▶ Entries taken from a collection
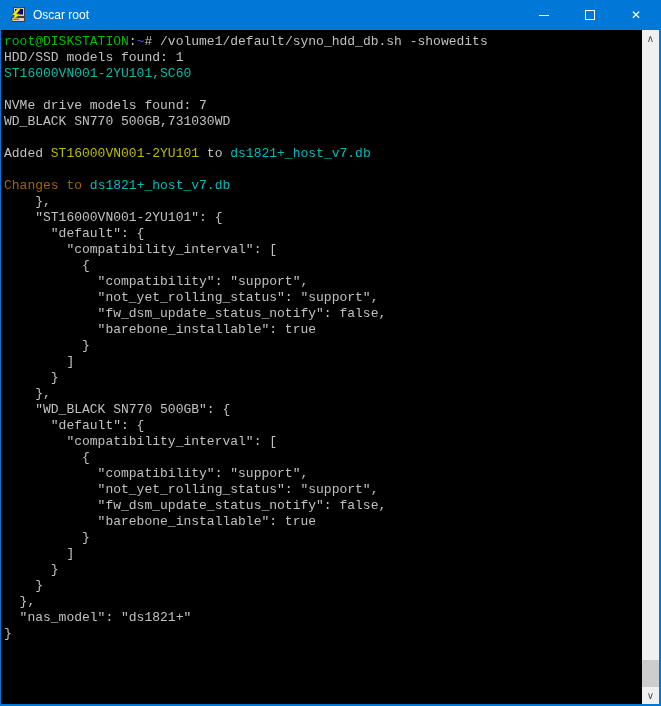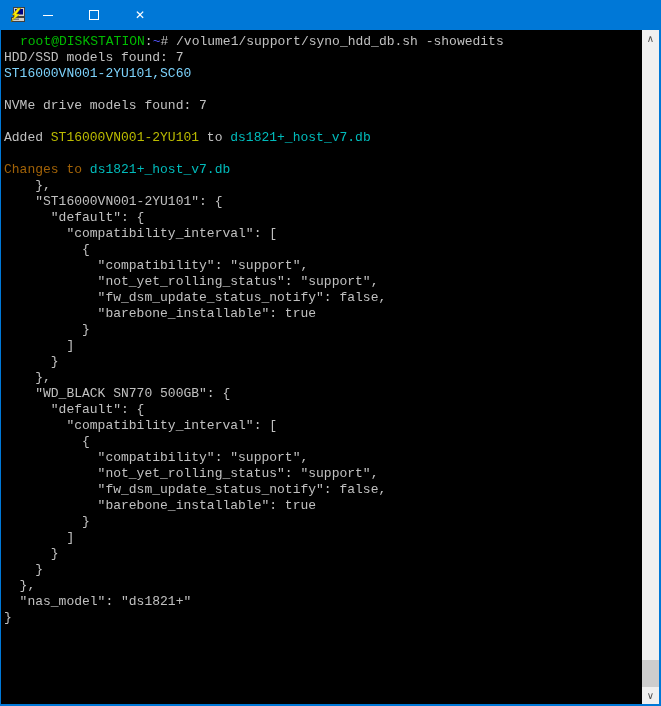--- a/index.html
+++ b/index.html
@@ -45,6 +45,7 @@
         <polygon points="9,1 3,8 6,8 2,15 11,7 7.5,7 12,1" fill="#ffee00" stroke="#807000" stroke-width="0.5"></polygon>
       </svg>
     </span>
+    <span class="title">Oscar root</span>
     <div class="controls">
       <div class="cbtn">
         <span class="min-glyph"></span>

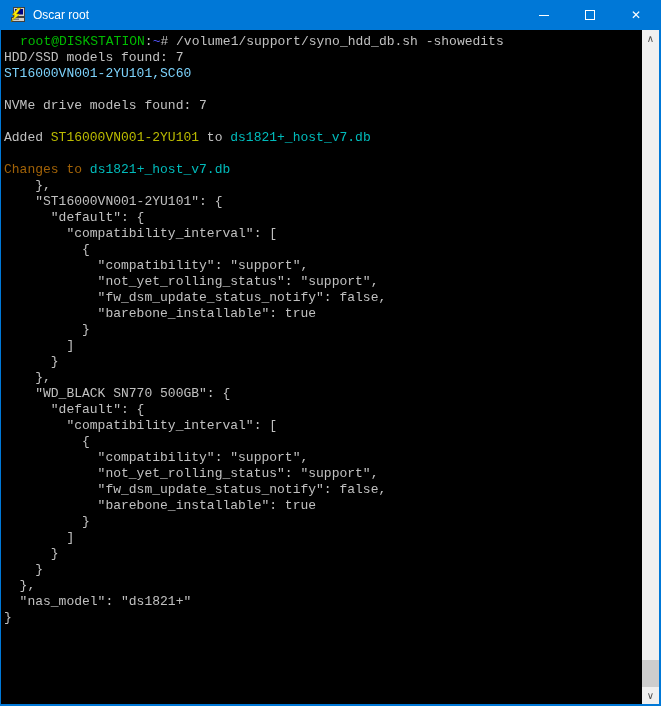--- a/index.html
+++ b/index.html
@@ -60,7 +60,7 @@
   </div>
   <div class="body">
     <div class="terminal" id="terminal">
-        <div class="trow"><span style="color: rgb(0, 187, 0); margin-left: 16px;">root@DISKSTATION</span><span style="color: rgb(192, 192, 192);">:</span><span style="color: rgb(85, 85, 255);">~</span><span style="color: rgb(192, 192, 192);"># /volume1/support/syno_hdd_db.sh -showedits</span></div>
+        <div class="trow"><span style="color: rgb(0, 187, 0);">root@DISKSTATION</span><span style="color: rgb(192, 192, 192);">:</span><span style="color: rgb(85, 85, 255);">~</span><span style="color: rgb(192, 192, 192);"># /volume1/support/syno_hdd_db.sh -showedits</span></div>
         <div class="trow"><span style="color: rgb(192, 192, 192);">HDD/SSD models found: 7</span></div>
         <div class="trow"><span style="color: #7dd3fc;">ST16000VN001-2YU101,SC60</span></div>
         <div class="trow"> </div>

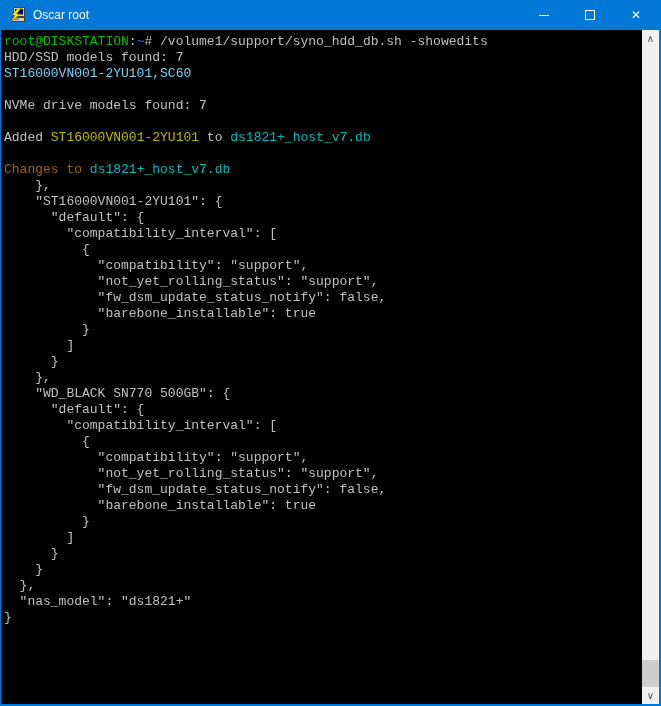--- a/index.html
+++ b/index.html
@@ -60,7 +60,7 @@
   </div>
   <div class="body">
     <div class="terminal" id="terminal">
-        <div class="trow"><span style="color: rgb(0, 187, 0);">root@DISKSTATION</span><span style="color: rgb(192, 192, 192);">:</span><span style="color: rgb(85, 85, 255);">~</span><span style="color: rgb(192, 192, 192);"># /volume1/support/syno_hdd_db.sh -showedits</span></div>
+        <div class="trow"><span style="color: rgb(0, 187, 0);">root@DISKSTATION</span><span style="color: rgb(192, 192, 192);">:</span><span style="color: rgb(85, 85, 255);">~</span><span style="color: rgb(192, 192, 192);"># /volume1/default/syno_hdd_db.sh -showedits</span></div>
         <div class="trow"><span style="color: rgb(192, 192, 192);">HDD/SSD models found: 7</span></div>
         <div class="trow"><span style="color: #7dd3fc;">ST16000VN001-2YU101,SC60</span></div>
         <div class="trow"> </div>

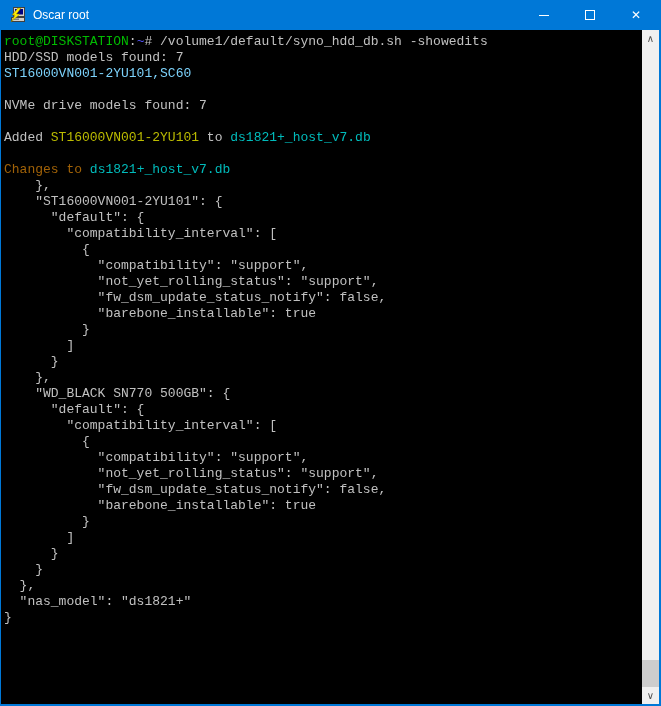--- a/index.html
+++ b/index.html
@@ -61,7 +61,7 @@
   <div class="body">
     <div class="terminal" id="terminal">
         <div class="trow"><span style="color: rgb(0, 187, 0);">root@DISKSTATION</span><span style="color: rgb(192, 192, 192);">:</span><span style="color: rgb(85, 85, 255);">~</span><span style="color: rgb(192, 192, 192);"># /volume1/default/syno_hdd_db.sh -showedits</span></div>
-        <div class="trow"><span style="color: rgb(192, 192, 192);">HDD/SSD models found: 7</span></div>
+        <div class="trow"><span style="color: rgb(192, 192, 192);">HDD/SSD models found: 1</span></div>
         <div class="trow"><span style="color: #7dd3fc;">ST16000VN001-2YU101,SC60</span></div>
         <div class="trow"> </div>
         <div class="trow"><span style="color: rgb(192, 192, 192);">NVMe drive models found: 7</span></div>

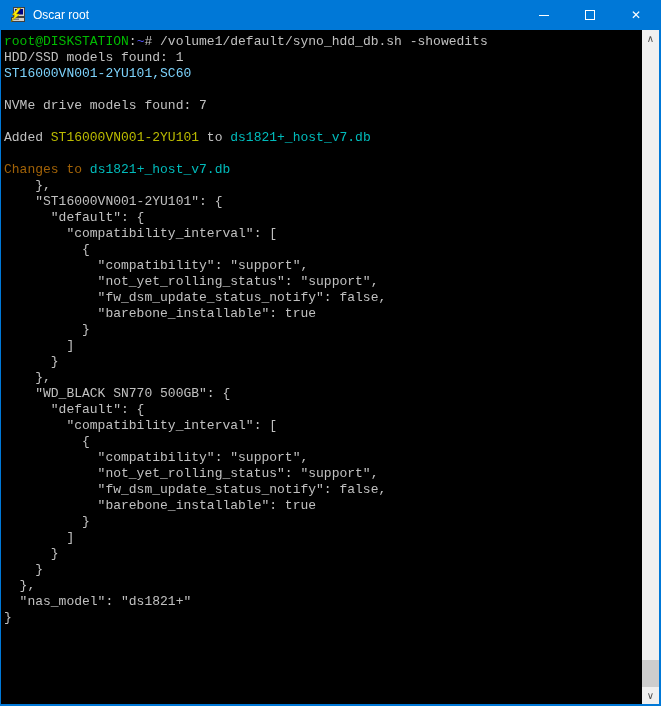--- a/index.html
+++ b/index.html
@@ -62,7 +62,7 @@
     <div class="terminal" id="terminal">
         <div class="trow"><span style="color: rgb(0, 187, 0);">root@DISKSTATION</span><span style="color: rgb(192, 192, 192);">:</span><span style="color: rgb(85, 85, 255);">~</span><span style="color: rgb(192, 192, 192);"># /volume1/default/syno_hdd_db.sh -showedits</span></div>
         <div class="trow"><span style="color: rgb(192, 192, 192);">HDD/SSD models found: 1</span></div>
-        <div class="trow"><span style="color: #7dd3fc;">ST16000VN001-2YU101,SC60</span></div>
+        <div class="trow"><span style="color: #14b8a6;">ST16000VN001-2YU101,SC60</span></div>
         <div class="trow"> </div>
         <div class="trow"><span style="color: rgb(192, 192, 192);">NVMe drive models found: 7</span></div>
         <div class="trow"> </div>

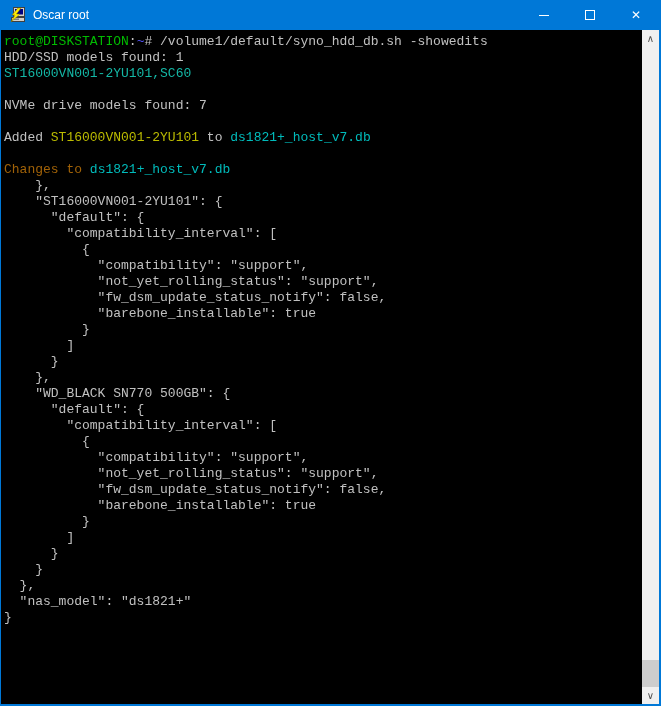--- a/index.html
+++ b/index.html
@@ -65,6 +65,7 @@
         <div class="trow"><span style="color: #14b8a6;">ST16000VN001-2YU101,SC60</span></div>
         <div class="trow"> </div>
         <div class="trow"><span style="color: rgb(192, 192, 192);">NVMe drive models found: 7</span></div>
+        <div class="trow"><span style="color: rgb(192, 192, 192);">WD_BLACK SN770 500GB,731030WD</span></div>
         <div class="trow"> </div>
         <div class="trow"><span style="color: rgb(192, 192, 192);">Added </span><span style="color: rgb(187, 187, 0);">ST16000VN001-2YU101</span><span style="color: rgb(192, 192, 192);"> to </span><span style="color: rgb(0, 187, 187);">ds1821+_host_v7.db</span></div>
         <div class="trow"> </div>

▶ WORK INSTRUCTIONS
Without the pictures, return the records above exactly as written.

▶ EXERCISE RESPONSE
--- a/index.html
+++ b/index.html
@@ -45,6 +45,7 @@
         <polygon points="9,1 3,8 6,8 2,15 11,7 7.5,7 12,1" fill="#ffee00" stroke="#807000" stroke-width="0.5"></polygon>
       </svg>
     </span>
+    <span class="title">Oscar root</span>
     <div class="controls">
       <div class="cbtn">
         <span class="min-glyph"></span>

--- a/index.html
+++ b/index.html
@@ -60,7 +60,7 @@
   </div>
   <div class="body">
     <div class="terminal" id="terminal">
-        <div class="trow"><span style="color: rgb(0, 187, 0); margin-left: 16px;">root@DISKSTATION</span><span style="color: rgb(192, 192, 192);">:</span><span style="color: rgb(85, 85, 255);">~</span><span style="color: rgb(192, 192, 192);"># /volume1/support/syno_hdd_db.sh -showedits</span></div>
+        <div class="trow"><span style="color: rgb(0, 187, 0);">root@DISKSTATION</span><span style="color: rgb(192, 192, 192);">:</span><span style="color: rgb(85, 85, 255);">~</span><span style="color: rgb(192, 192, 192);"># /volume1/support/syno_hdd_db.sh -showedits</span></div>
         <div class="trow"><span style="color: rgb(192, 192, 192);">HDD/SSD models found: 7</span></div>
         <div class="trow"><span style="color: #7dd3fc;">ST16000VN001-2YU101,SC60</span></div>
         <div class="trow"> </div>

--- a/index.html
+++ b/index.html
@@ -60,7 +60,7 @@
   </div>
   <div class="body">
     <div class="terminal" id="terminal">
-        <div class="trow"><span style="color: rgb(0, 187, 0);">root@DISKSTATION</span><span style="color: rgb(192, 192, 192);">:</span><span style="color: rgb(85, 85, 255);">~</span><span style="color: rgb(192, 192, 192);"># /volume1/support/syno_hdd_db.sh -showedits</span></div>
+        <div class="trow"><span style="color: rgb(0, 187, 0);">root@DISKSTATION</span><span style="color: rgb(192, 192, 192);">:</span><span style="color: rgb(85, 85, 255);">~</span><span style="color: rgb(192, 192, 192);"># /volume1/default/syno_hdd_db.sh -showedits</span></div>
         <div class="trow"><span style="color: rgb(192, 192, 192);">HDD/SSD models found: 7</span></div>
         <div class="trow"><span style="color: #7dd3fc;">ST16000VN001-2YU101,SC60</span></div>
         <div class="trow"> </div>

--- a/index.html
+++ b/index.html
@@ -61,7 +61,7 @@
   <div class="body">
     <div class="terminal" id="terminal">
         <div class="trow"><span style="color: rgb(0, 187, 0);">root@DISKSTATION</span><span style="color: rgb(192, 192, 192);">:</span><span style="color: rgb(85, 85, 255);">~</span><span style="color: rgb(192, 192, 192);"># /volume1/default/syno_hdd_db.sh -showedits</span></div>
-        <div class="trow"><span style="color: rgb(192, 192, 192);">HDD/SSD models found: 7</span></div>
+        <div class="trow"><span style="color: rgb(192, 192, 192);">HDD/SSD models found: 1</span></div>
         <div class="trow"><span style="color: #7dd3fc;">ST16000VN001-2YU101,SC60</span></div>
         <div class="trow"> </div>
         <div class="trow"><span style="color: rgb(192, 192, 192);">NVMe drive models found: 7</span></div>

--- a/index.html
+++ b/index.html
@@ -62,7 +62,7 @@
     <div class="terminal" id="terminal">
         <div class="trow"><span style="color: rgb(0, 187, 0);">root@DISKSTATION</span><span style="color: rgb(192, 192, 192);">:</span><span style="color: rgb(85, 85, 255);">~</span><span style="color: rgb(192, 192, 192);"># /volume1/default/syno_hdd_db.sh -showedits</span></div>
         <div class="trow"><span style="color: rgb(192, 192, 192);">HDD/SSD models found: 1</span></div>
-        <div class="trow"><span style="color: #7dd3fc;">ST16000VN001-2YU101,SC60</span></div>
+        <div class="trow"><span style="color: #14b8a6;">ST16000VN001-2YU101,SC60</span></div>
         <div class="trow"> </div>
         <div class="trow"><span style="color: rgb(192, 192, 192);">NVMe drive models found: 7</span></div>
         <div class="trow"> </div>

--- a/index.html
+++ b/index.html
@@ -65,6 +65,7 @@
         <div class="trow"><span style="color: #14b8a6;">ST16000VN001-2YU101,SC60</span></div>
         <div class="trow"> </div>
         <div class="trow"><span style="color: rgb(192, 192, 192);">NVMe drive models found: 7</span></div>
+        <div class="trow"><span style="color: rgb(192, 192, 192);">WD_BLACK SN770 500GB,731030WD</span></div>
         <div class="trow"> </div>
         <div class="trow"><span style="color: rgb(192, 192, 192);">Added </span><span style="color: rgb(187, 187, 0);">ST16000VN001-2YU101</span><span style="color: rgb(192, 192, 192);"> to </span><span style="color: rgb(0, 187, 187);">ds1821+_host_v7.db</span></div>
         <div class="trow"> </div>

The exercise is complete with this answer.